Change detection data:
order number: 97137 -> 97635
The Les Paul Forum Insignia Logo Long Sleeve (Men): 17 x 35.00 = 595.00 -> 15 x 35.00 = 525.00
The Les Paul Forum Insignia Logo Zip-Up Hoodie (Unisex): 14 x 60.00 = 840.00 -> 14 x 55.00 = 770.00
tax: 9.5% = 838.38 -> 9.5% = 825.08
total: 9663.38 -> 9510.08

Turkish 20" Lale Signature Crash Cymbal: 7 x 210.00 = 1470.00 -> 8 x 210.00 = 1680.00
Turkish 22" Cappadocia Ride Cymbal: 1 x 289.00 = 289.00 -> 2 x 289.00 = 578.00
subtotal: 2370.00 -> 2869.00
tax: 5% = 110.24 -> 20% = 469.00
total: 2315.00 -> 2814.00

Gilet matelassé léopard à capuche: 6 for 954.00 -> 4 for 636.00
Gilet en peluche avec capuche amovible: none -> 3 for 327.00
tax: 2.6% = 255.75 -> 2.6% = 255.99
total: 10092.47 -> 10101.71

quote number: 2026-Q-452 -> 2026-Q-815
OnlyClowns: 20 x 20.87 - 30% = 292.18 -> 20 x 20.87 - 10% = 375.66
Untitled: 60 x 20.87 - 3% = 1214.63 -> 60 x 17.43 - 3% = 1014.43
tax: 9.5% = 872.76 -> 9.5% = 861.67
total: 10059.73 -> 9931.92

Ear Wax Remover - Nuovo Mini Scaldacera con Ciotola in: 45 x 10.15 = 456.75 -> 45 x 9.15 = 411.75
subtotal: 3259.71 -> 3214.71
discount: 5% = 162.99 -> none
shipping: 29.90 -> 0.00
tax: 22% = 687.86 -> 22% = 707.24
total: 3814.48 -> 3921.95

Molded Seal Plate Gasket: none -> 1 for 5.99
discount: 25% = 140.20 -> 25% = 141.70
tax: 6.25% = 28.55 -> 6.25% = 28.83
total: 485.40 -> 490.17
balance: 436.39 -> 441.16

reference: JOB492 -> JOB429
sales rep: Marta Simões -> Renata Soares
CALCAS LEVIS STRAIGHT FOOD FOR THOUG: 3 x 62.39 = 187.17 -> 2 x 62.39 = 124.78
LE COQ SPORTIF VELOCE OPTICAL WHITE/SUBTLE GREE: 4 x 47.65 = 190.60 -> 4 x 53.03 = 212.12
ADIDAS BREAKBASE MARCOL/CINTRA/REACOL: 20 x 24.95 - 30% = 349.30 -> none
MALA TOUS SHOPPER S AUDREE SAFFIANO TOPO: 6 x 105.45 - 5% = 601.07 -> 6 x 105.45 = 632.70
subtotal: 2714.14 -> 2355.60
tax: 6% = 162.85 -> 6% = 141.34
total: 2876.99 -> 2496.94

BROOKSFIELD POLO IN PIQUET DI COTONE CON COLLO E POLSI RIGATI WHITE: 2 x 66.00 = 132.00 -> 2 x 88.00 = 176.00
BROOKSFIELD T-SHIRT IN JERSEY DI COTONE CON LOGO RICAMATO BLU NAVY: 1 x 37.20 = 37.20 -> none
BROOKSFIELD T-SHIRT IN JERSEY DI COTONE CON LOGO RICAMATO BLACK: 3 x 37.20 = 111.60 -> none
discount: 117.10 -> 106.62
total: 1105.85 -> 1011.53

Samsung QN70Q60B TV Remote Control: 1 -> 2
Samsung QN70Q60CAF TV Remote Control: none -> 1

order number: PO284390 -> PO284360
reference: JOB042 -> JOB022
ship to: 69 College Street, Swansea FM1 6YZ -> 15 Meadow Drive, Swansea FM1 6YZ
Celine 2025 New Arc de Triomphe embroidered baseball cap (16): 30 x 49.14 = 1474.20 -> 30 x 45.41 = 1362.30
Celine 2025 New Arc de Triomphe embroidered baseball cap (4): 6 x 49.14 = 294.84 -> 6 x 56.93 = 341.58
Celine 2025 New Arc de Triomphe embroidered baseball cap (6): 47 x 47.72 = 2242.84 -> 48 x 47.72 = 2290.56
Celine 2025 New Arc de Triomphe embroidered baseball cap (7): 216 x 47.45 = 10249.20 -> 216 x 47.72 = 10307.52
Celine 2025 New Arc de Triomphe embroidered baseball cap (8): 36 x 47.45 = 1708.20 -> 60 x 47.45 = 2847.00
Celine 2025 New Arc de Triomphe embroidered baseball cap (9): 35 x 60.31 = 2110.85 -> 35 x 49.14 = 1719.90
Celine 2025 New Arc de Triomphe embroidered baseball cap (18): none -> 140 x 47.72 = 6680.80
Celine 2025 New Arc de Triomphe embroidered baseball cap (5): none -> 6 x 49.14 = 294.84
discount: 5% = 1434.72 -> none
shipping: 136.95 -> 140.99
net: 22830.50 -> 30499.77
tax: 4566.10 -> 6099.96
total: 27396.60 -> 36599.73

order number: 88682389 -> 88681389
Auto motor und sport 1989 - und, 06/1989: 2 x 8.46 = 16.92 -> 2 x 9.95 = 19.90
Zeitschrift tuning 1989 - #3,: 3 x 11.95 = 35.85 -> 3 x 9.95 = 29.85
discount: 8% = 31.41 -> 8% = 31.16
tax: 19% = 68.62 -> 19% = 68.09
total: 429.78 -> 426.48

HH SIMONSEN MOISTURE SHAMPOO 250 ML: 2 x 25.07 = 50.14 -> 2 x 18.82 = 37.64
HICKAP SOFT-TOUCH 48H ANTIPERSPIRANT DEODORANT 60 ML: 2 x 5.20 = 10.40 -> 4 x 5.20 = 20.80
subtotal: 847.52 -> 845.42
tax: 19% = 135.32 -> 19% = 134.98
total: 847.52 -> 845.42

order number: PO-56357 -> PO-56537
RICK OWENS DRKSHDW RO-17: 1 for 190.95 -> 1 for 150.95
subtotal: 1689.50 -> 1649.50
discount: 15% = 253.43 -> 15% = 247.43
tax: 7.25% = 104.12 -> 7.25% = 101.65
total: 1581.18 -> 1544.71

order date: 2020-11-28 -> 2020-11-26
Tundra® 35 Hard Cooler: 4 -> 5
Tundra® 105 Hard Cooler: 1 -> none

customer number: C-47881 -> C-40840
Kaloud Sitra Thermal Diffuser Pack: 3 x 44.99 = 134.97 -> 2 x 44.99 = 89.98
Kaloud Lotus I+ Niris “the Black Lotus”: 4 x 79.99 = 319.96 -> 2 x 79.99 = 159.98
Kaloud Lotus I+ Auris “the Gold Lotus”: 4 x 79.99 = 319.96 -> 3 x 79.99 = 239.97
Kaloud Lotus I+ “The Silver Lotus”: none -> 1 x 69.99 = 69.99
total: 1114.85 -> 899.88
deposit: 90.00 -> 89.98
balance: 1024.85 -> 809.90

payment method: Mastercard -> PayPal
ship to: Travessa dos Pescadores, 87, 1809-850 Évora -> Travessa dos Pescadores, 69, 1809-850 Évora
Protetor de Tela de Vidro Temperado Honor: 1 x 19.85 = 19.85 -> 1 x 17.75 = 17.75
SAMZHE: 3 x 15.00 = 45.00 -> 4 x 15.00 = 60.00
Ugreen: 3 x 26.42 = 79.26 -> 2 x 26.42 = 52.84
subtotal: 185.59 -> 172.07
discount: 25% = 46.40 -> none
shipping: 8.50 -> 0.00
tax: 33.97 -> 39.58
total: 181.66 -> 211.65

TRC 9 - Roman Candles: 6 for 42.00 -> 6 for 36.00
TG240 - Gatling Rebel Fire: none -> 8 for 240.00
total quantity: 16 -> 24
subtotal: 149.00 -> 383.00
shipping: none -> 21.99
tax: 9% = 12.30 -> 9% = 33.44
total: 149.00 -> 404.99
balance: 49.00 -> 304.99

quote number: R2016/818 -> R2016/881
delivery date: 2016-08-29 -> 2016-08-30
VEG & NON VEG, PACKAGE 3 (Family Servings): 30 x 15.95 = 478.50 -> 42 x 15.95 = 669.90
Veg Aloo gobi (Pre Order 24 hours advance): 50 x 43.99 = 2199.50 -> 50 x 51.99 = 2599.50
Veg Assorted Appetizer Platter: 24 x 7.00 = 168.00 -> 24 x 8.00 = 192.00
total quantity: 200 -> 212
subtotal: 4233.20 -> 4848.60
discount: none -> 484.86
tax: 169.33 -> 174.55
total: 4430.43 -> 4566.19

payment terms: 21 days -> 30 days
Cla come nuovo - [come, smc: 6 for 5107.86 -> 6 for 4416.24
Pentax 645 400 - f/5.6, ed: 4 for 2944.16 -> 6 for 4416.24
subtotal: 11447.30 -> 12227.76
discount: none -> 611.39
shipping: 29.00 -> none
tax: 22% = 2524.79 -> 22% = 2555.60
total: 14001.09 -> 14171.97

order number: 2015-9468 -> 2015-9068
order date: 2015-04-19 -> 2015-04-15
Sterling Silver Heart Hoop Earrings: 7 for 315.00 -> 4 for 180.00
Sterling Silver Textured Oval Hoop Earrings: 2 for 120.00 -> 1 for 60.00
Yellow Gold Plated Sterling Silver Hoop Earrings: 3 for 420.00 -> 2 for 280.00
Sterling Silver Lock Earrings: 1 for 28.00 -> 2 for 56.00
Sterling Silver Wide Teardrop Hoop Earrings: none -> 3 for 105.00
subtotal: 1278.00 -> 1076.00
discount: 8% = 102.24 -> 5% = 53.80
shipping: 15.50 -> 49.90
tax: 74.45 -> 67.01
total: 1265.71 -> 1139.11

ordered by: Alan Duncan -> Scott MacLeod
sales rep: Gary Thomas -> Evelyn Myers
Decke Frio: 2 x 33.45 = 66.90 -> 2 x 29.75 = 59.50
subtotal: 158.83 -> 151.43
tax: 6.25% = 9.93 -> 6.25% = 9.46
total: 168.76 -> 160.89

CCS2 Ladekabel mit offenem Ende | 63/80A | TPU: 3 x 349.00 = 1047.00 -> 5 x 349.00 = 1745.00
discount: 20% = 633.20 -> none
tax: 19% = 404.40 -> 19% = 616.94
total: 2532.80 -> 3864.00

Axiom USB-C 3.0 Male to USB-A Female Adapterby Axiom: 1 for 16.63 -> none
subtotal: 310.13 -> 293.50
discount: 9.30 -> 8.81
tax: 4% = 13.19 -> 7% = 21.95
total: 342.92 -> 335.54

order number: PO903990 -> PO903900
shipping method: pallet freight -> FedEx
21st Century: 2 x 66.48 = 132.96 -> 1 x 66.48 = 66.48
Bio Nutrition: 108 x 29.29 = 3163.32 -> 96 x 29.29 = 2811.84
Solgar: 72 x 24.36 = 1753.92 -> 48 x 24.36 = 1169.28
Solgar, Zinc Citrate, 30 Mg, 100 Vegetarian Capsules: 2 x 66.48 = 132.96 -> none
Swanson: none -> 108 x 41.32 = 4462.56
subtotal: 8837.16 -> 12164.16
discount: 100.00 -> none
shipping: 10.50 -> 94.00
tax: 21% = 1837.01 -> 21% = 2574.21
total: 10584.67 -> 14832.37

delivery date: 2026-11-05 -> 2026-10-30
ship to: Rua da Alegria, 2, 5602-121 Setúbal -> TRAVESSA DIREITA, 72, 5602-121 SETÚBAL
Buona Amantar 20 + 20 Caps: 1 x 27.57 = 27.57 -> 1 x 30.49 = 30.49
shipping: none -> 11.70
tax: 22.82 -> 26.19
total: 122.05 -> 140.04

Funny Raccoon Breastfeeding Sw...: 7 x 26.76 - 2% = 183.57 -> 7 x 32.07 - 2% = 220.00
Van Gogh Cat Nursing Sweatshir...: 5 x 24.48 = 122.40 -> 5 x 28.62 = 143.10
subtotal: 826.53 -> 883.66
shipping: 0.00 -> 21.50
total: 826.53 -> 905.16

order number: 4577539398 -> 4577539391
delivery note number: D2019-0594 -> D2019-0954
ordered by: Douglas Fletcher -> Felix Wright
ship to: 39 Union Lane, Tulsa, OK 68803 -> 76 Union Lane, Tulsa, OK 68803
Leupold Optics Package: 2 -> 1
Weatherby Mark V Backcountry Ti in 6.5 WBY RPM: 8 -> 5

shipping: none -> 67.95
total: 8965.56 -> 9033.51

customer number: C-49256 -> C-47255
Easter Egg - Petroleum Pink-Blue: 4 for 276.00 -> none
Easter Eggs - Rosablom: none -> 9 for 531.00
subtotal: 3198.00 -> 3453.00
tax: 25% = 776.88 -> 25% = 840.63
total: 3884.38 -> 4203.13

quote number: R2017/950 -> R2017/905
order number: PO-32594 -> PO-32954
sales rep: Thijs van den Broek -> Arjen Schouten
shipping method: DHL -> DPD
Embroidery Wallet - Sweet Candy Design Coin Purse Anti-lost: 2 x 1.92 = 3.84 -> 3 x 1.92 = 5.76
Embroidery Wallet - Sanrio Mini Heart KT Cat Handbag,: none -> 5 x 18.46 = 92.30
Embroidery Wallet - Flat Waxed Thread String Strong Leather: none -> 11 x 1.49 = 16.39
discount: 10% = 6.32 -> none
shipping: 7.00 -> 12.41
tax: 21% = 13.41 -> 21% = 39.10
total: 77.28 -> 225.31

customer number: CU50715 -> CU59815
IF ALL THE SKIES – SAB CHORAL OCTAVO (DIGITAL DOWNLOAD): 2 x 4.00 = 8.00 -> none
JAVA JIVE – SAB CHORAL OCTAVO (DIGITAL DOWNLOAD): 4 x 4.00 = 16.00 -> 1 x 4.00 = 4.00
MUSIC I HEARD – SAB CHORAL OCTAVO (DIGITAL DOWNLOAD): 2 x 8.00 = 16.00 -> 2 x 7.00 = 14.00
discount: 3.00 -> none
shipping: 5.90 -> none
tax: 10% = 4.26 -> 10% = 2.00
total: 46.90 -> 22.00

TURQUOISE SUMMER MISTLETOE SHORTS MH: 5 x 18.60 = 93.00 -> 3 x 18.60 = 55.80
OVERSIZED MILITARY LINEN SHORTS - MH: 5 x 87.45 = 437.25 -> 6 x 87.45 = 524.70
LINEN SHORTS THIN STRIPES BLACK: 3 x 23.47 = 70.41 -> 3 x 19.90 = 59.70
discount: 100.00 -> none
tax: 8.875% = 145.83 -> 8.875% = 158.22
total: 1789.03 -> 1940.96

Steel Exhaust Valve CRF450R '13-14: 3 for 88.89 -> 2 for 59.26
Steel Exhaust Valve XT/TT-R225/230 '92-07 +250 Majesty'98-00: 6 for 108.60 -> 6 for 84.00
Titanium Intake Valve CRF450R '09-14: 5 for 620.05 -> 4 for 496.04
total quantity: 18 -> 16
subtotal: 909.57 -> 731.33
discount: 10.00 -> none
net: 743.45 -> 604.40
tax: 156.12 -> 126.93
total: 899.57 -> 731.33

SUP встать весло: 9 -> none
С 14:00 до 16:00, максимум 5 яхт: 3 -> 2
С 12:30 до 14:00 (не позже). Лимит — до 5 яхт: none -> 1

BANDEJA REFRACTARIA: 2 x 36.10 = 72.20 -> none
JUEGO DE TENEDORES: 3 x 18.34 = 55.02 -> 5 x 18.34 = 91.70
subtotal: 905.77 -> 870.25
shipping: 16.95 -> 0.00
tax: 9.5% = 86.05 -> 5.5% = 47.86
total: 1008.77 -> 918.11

▶ [Work task] Return only the part of the records above that opens with the line containing "total: 1114.85 -> 899.88" and closes with the line containing "SAMZHE: 3 x", ends included.

▶ [Task result]
total: 1114.85 -> 899.88
deposit: 90.00 -> 89.98
balance: 1024.85 -> 809.90

payment method: Mastercard -> PayPal
ship to: Travessa dos Pescadores, 87, 1809-850 Évora -> Travessa dos Pescadores, 69, 1809-850 Évora
Protetor de Tela de Vidro Temperado Honor: 1 x 19.85 = 19.85 -> 1 x 17.75 = 17.75
SAMZHE: 3 x 15.00 = 45.00 -> 4 x 15.00 = 60.00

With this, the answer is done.